Many chief information officers are proving to be barriers to enterprise cloud adoption, according to a recent survey by research firm Gartner which found that almost 50 per cent of CIOs consider cloud solutions as a mere “viable option.”
For its 2015 CIO survey, “Flipping to Digital Leadership: The 2015 CIO Agenda,” Gartner polled more than 2,800 CIOs that accounted for US$397 billion of global IT spend and $202.5 billion of infrastructure and operations (I&O) spend.
“The survey results showed that for most CIOs, public cloud is an option for projects, but only a first consideration for a small minority,” according to Dave Russell, vice-president at Gartner. “I&O leaders have been more protective of their existing infrastructure and, in many cases, have been the biggest obstacles to cloud-based solutions.”
The survey found that nine per cent of respondents are not even considering cloud computing for software-as-a-service (SaaS) projects, 15 per cent consider cloud computing for infrastructure-as-a-service projects “while a larger percentage view cloud as something to consider on an exception basis, nearly half have quickly moved from viewing cloud as a concept to a viable option.”
“Rather than ignoring the cloud outright, or only reluctantly considering it, evaluating all implementation models at the onset of a project can help save time and produce better results,” said Mike Chuba, research vice-president at Gartner.
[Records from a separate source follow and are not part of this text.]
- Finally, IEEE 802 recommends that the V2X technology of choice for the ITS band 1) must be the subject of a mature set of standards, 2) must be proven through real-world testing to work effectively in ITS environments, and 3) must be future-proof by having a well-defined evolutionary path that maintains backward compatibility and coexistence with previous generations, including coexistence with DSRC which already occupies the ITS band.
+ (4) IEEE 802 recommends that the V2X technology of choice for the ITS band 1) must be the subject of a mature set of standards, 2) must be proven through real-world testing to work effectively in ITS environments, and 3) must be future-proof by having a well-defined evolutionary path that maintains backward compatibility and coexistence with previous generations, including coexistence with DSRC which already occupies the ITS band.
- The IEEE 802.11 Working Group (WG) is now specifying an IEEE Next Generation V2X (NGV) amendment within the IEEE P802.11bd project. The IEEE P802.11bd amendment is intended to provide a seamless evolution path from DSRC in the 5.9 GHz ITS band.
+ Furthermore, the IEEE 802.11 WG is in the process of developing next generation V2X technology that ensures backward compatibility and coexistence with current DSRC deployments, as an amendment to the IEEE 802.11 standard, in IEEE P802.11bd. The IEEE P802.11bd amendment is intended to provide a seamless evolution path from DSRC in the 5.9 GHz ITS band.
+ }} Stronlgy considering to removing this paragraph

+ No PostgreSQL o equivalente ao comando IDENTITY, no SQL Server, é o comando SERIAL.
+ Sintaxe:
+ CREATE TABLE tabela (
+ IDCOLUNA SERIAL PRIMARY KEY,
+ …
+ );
Even if the best solution for business is indeed an on-premises, non-cloud deployment mode, he said, I&O teams should investigate all options to make the best use of all resources.
I&O teams need to gear up for what Gartner calls “Nexus of Forces” (convergence of mobile, social, cloud and information technologies).
While some leaders are actually preparing for a post-nexus technologies (Internet of Things, thinking machines, 3D printing, augmented human and robotics) “CIOs, on average, are stuck thinking about now, rather that the future.”
Gartner said 84 per cent of CIOs surveyed focused only on three years or sooner down the road.